The pilot project is only for six families but in January it is to expand to 200 families, half of whom will get the weekly “Go Healthy” program boxes brimming with seasonal fresh food. The first boxes contained carrots, eggplant, fresh herbs, zucchini and yellow squash, tomatoes, corn, strawberries and other fresh produce.
Families who participate in the study will undergo health tests for blood pressure, blood sugar, beta carotene and other benchmarks before and after the four-month project. Adult participants will each be paid $75 at the beginning of the study and the same amount when it ends – in addition to receiving the free food boxes. Children will also be paid.
The 100 control families who do not get the free food boxes during the study will get gift cards in an amount equal to the value of the food afterward that will be redeemable at Harvest Land. Families will also receive some cooking equipment, like a slow cooker, as well as recipes specific to the produce received each week.
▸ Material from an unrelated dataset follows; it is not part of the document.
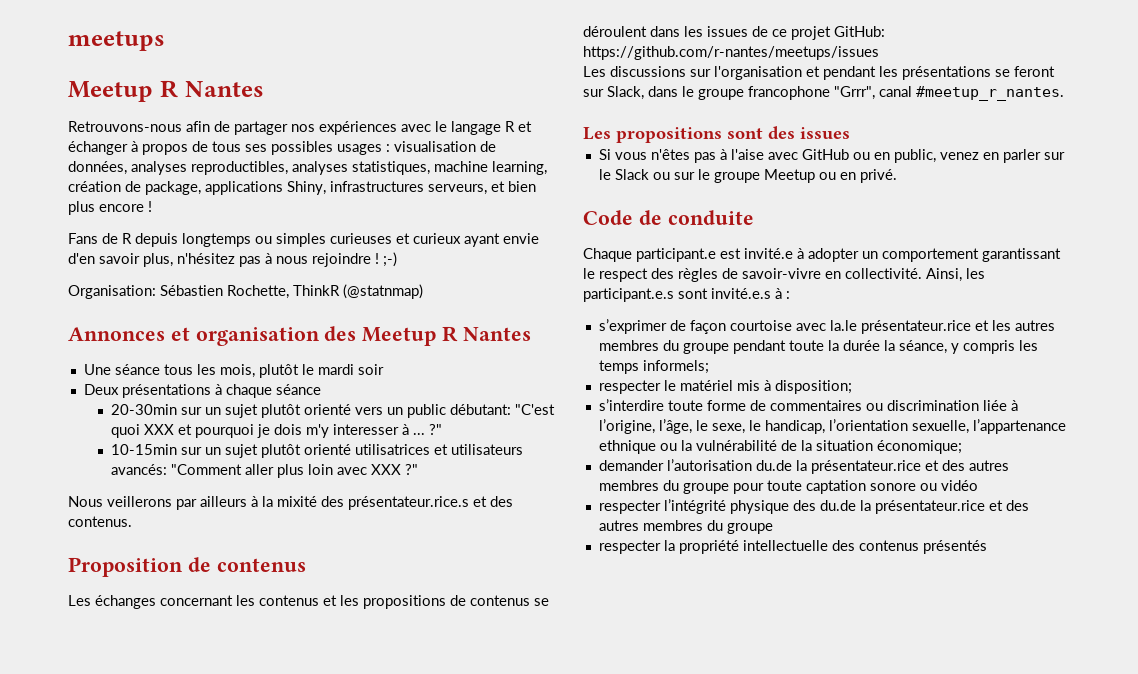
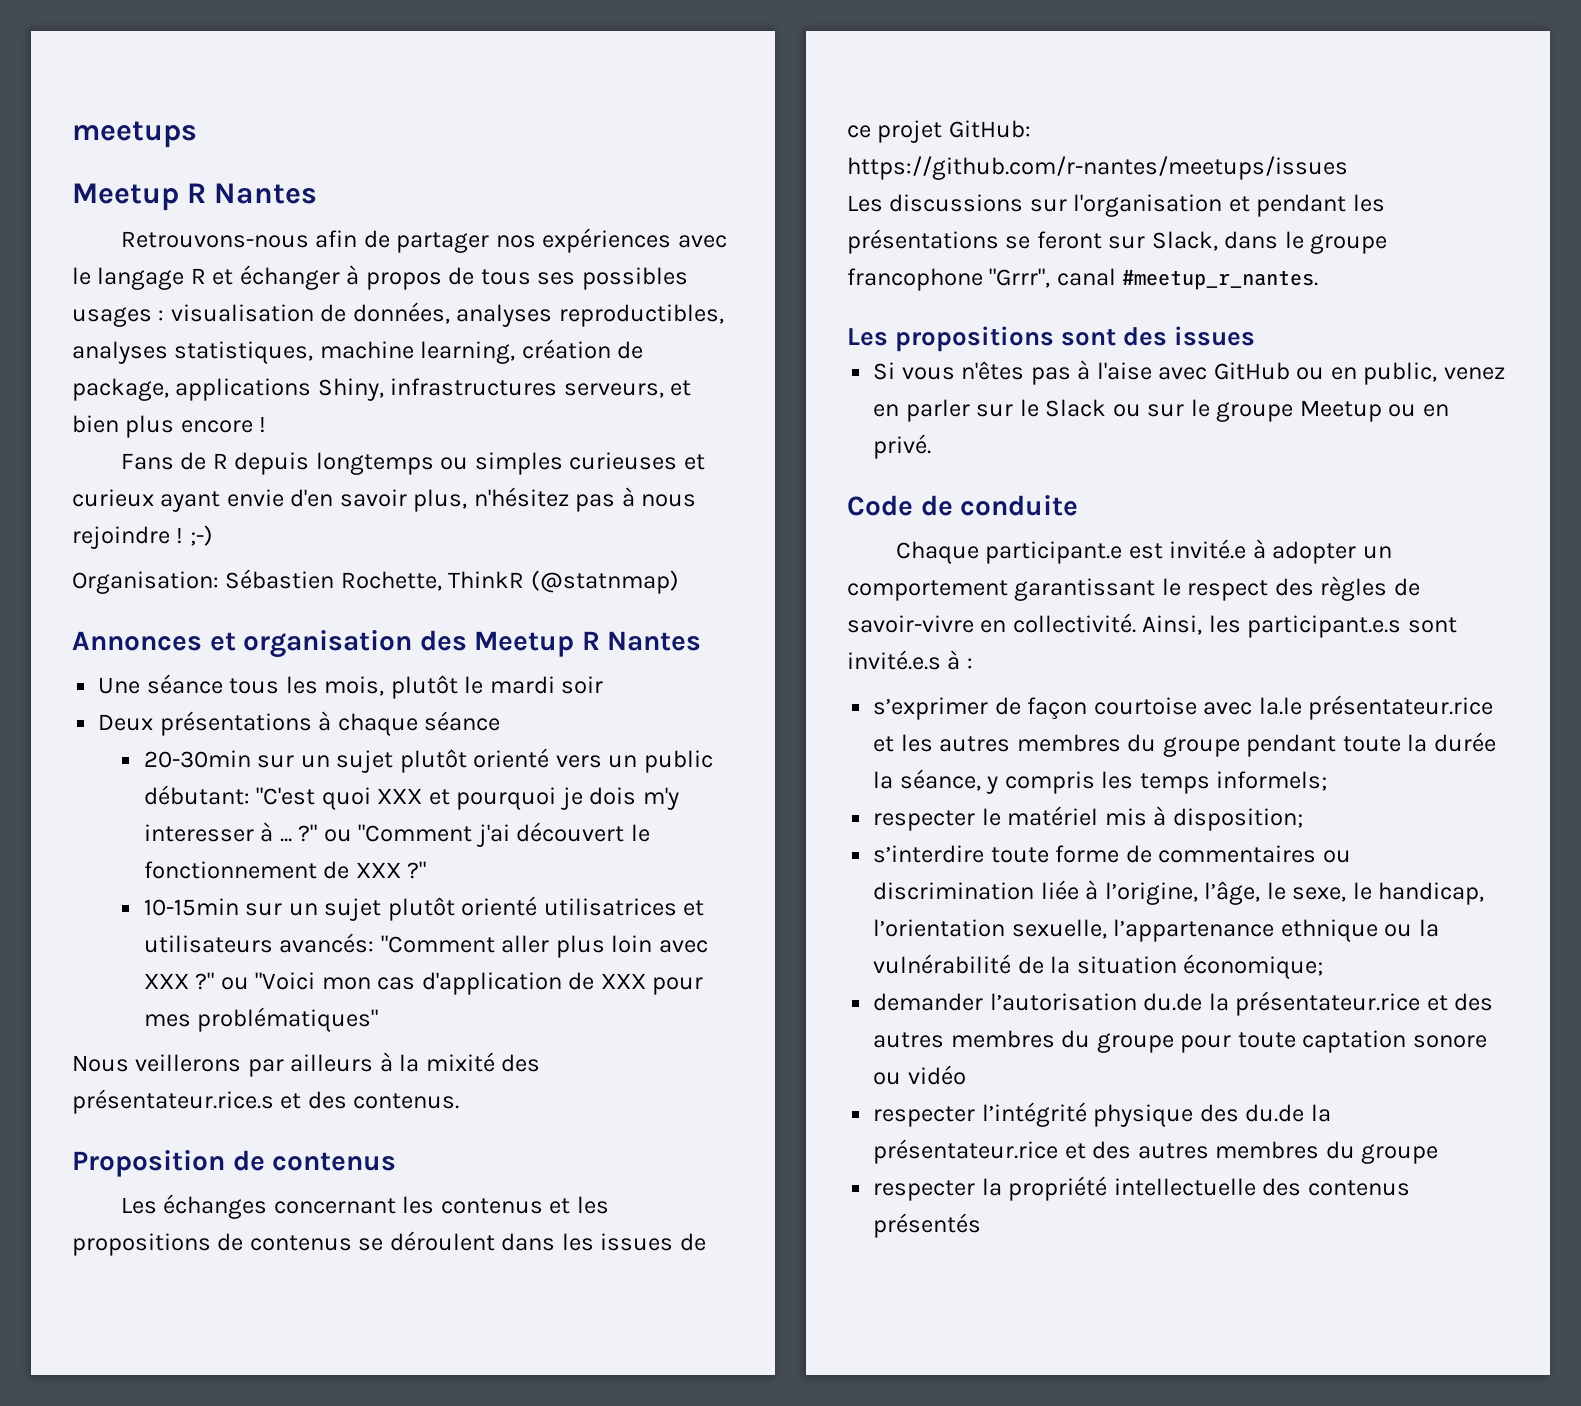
(442, 429) none -> [323,822,650,847] [143,861,427,879] ou "Comment j'ai découvert le fonctionnement de XXX ?"
(418, 469) none -> [220,972,704,995] [143,1007,379,1032] ou "Voici mon cas d'application de XXX pour mes problématiques"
Organizers are actively recruiting families to participate in the study. Eligible families must have at least one adult member between 18 and 75 years old who is both Native American and overweight (BMI above 25), must live in Osage County and must be available weekly to pick up food boxes at one of three sites.
Susie Lopez, an OSU post-doctoral fellow in public health and psychology, said the Osage Nation is the only tribe participating in the study, which is funded by a grant from the National Institutes on Minority Health and Health Disparities.
“We’ve received a phenomenal response so far,” Lopez said.
Several years ago, Principal Chief Geoffrey Standing Bear and then-Assistant Chief Raymond Red Corn had a vision for food sovereignty that ultimately led to the development of Harvest Land and Butcher House Meats. Like many other Native American communities, Osages live in a food desert; many drive to Tulsa in search of high-quality produce because what is locally available is often expensive and not very fresh, and many wind up eating processed and shelf-stable foods that are unhealthy.
For help, the Nation turned to public health researcher and Choctaw member Valarie Blue Bird Jernigan at the University of Oklahoma, who is now director of OSU’s Center for Indigenous Health Research and Policy, which is overseeing the Osage Nation study, called Go Healthy, and a previous study called Go Fresh. Go Fresh led to community gardens and an effort to increase fruit and vegetable consumption – as well as vegetable cultivation – by children in Osage schools.
In an article by the NIH, Jernigan said that Native Americans are increasingly seeking to return to the diets that they have lost.
“Native people have this experience with food that has to do with historical removal, relocation, and restriction to reservations, and then dependency on commodity foods,” she said in the NIH article. “For many of us, we have been in this long sleep of colonization. And we are starting to wake up from this colonization.”
“Right now is a big revitalization initiative when it comes to food, and the environment, and the way we relate to and connect to the land.”